Comparing the Performance of Community Detection Algorithms in Python’s NetworkX and C++’s Boost Graph Library
Paige McFarlain is a Sophomore at Southern Methodist University, pursuing a Bachelor of Science in Computer Science and a minor in Business.
I was recently tasked with implementing the Girvan Newman algorithm for community detection relying primarily upon C++’s Boost Graph Library and during my countless hours of desperate googling, I realized I was asking a question that no one cared enough to answer. No one was going out of their way to implement Girvan Newman in C++ because it had already been done in a shinier, newer language: Python.
What is the Girvan-Newman algorithm?
The Girvan-Newman algorithm is a community detection algorithm developed by Michelle Girvan and Mark Newman.
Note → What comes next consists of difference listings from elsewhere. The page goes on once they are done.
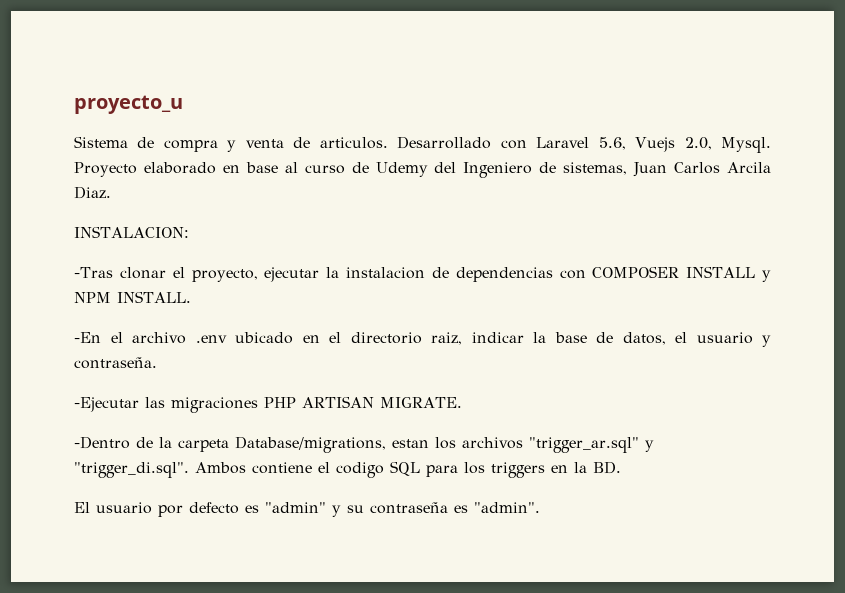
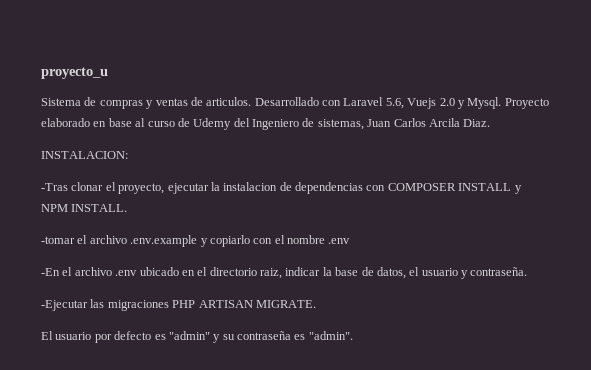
[163,139,284,152] compra y venta -> [99,98,188,109] compras y ventas
[684,137,712,150] 2.0, -> [439,98,465,109] 2.0 y
(191, 297) none -> [41,235,351,247] // -tomar el archivo .env.example y copiarlo con el nombre .env
[74,436,654,453] [74,461,621,478] // -Dentro de la carpeta Database/migrations, estan los archivos "trigger_ar.sql" y "trigger_di.sql". Ambos contiene el codigo SQL para los triggers en la BD. -> (316, 304) none

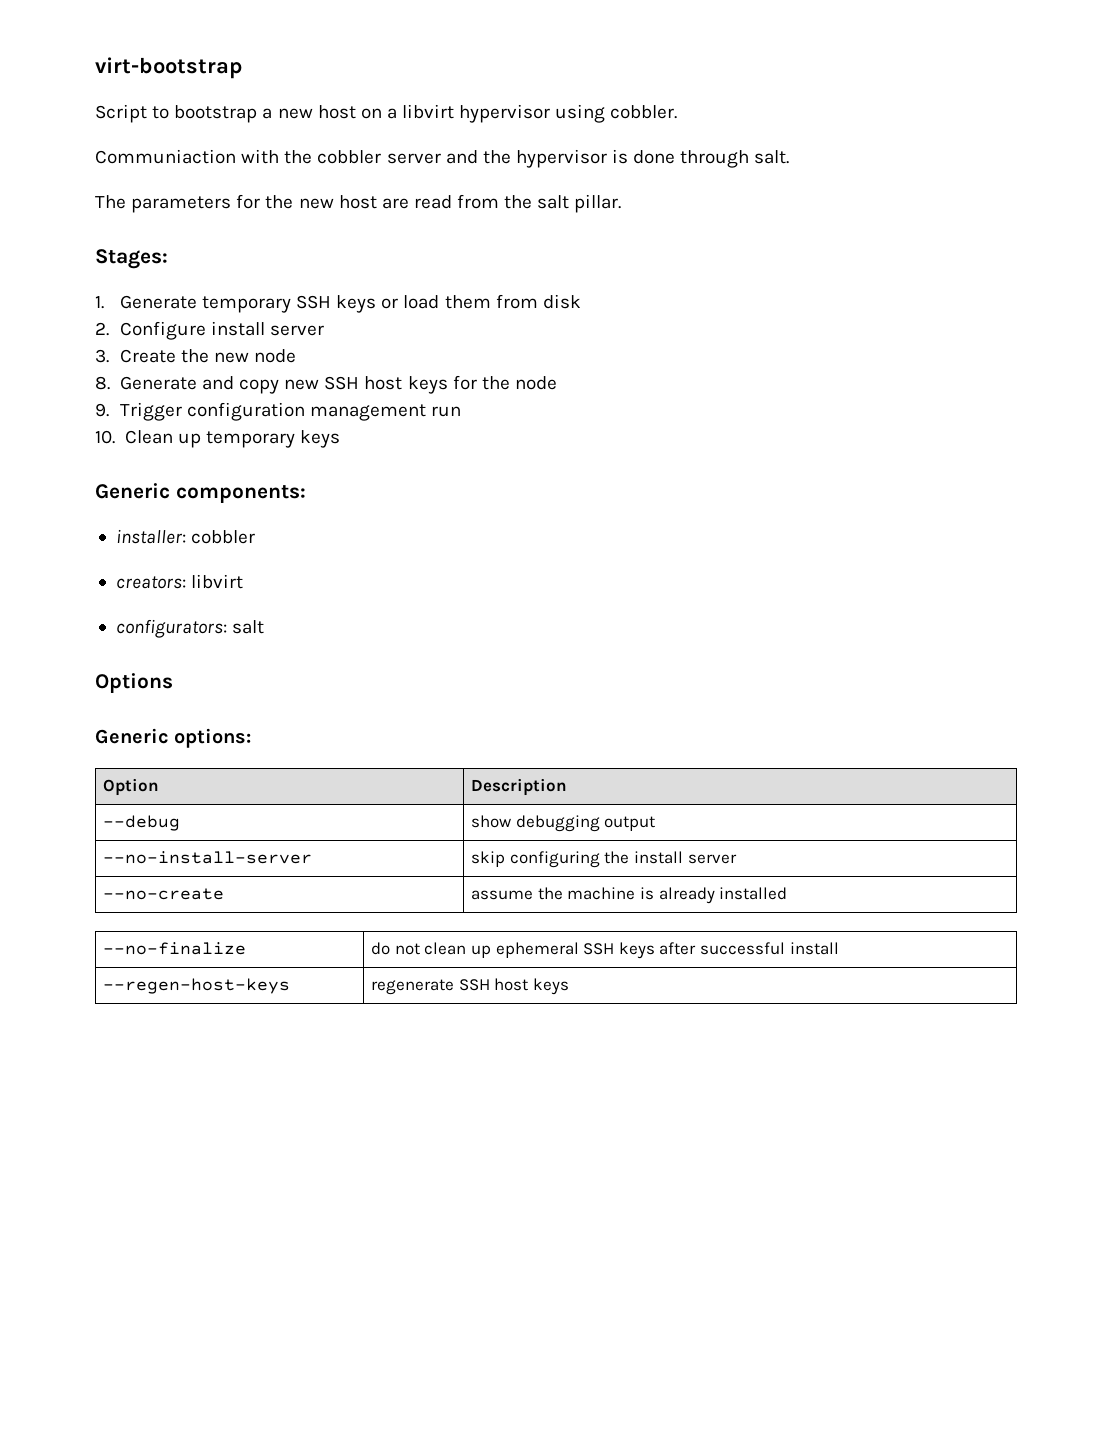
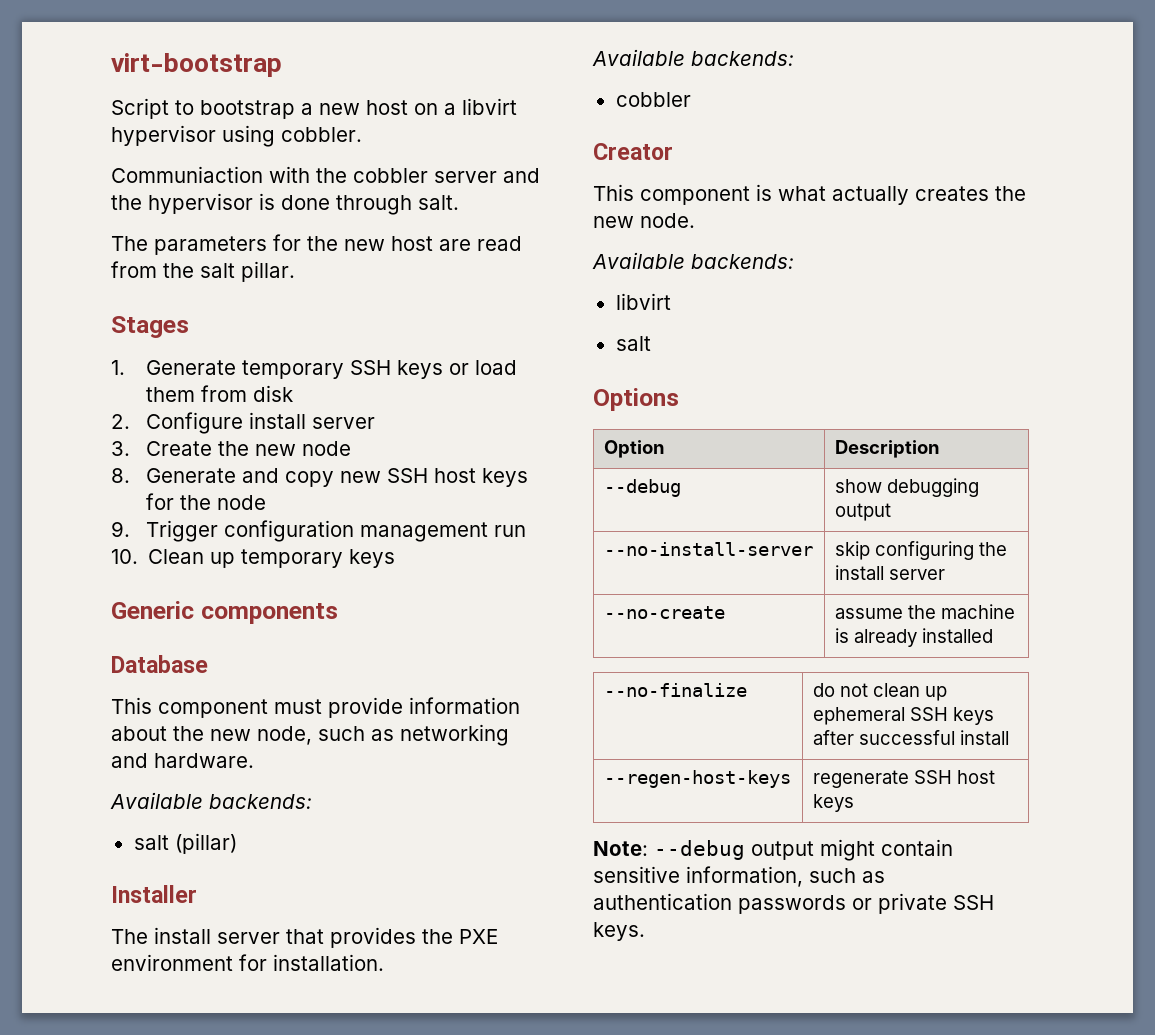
[95,249,168,269] Stages: -> [111,316,189,338] Stages
[175,485,306,503] [115,529,256,544] [115,576,186,589] components: // installer: cobbler // creators: -> [200,603,338,624] [111,655,208,673] [111,697,520,718] [111,724,509,746] [111,753,254,768] [110,792,312,809] [133,833,237,854] [111,885,197,903] [111,927,498,948] [111,954,384,971] [592,49,794,66] [615,92,691,107] [593,143,673,160] [593,184,1026,205] [593,213,695,228] [592,252,794,269] components // Database // This component must provide information about the new node, such as networking and hardware. // Available backends: // salt (pillar) // Installer // The install server that provides the PXE environment for installation. // Available backends: // cobbler // Creator // This component is what actually creates the new node. // Available backends: //
[115,619,227,638] configurators: -> (671, 301) none
[95,728,252,748] // Generic options: -> (679, 399) none
(570, 986) none -> [593,839,953,861] [593,866,885,887] [593,893,994,914] [593,922,645,941] // Note: --debug output might contain sensitive information, such as authentication passwords or private SSH keys.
The primary functionality of the algorithm is centered around finding edges that are most common in between communities and removing said edges from the network. This algorithm relies heavily on the concept of edge betweenness, a measurement of how likely a given edge is to be found between the shortest paths from one point in the network to another. The measurement of edge betweenness is not authoritatively decided upon but in my implementation of the Girvan-Newman algorithm, I decided to go with a more basic heuristic. To calculate edge betweenness, my algorithm uses Breadth-First Search to identify the nodes used in the shortest paths from any given node on the map to another. With this data, it then identifies which edge is most commonly used in these shortest paths by traversing the shortest paths and counting each edge that is used. The edge that is featured the most is hereby removed in accordance with the Girvan-Newman algorithm and the process repeats.
Another important concept to the Girvan-Newman algorithm is that of modularity. If one follows the Girvan-Newman algorithm through to its entirety, they will be left with a disconnected cluster of nodes. To decide when to pause the algorithm to ensure the ideal clustering of communities, one must calculate a modularity value. The best equation for this number is also somewhat contested so I decided to implement my own (albeit limited) heuristic for this value. I believe that an ideal stopping point for the Girvan-Newman algorithm is when it begins to stabilize. The Girvan-Newman algorithm focuses on removing edges that may be deemed outliers in a given community. Take this simple graph below for example.
Edges (A, B) and (E, F) have only 1 shortest path passing through them. Whereas edge (C, D) has 9, more than double any of the other edges. This makes (C, D) an outlier. Thus, following the Girvan-Newman algorithm, this edge is removed resulting in the graph below.
As you can see, each of the edges have identical edge betweenness. This is what I would consider a “stable” graph. To determine the stability of a graph, I keep track of the minimum and maximum edge betweenness values. When the minimum edge betweenness divided by the maximum edge betweenness equals 1, the graph is 100% stable and the algorithm can exit.
Of course, not every situation is quite so simple. For most graphs, there is no equilibrium for them to reach. For others, the equilibrium lies only in impossibly small communities. So through trial and error, and comparisons against pre-existing community data [1], I determined that the ideal stability lies around 70%.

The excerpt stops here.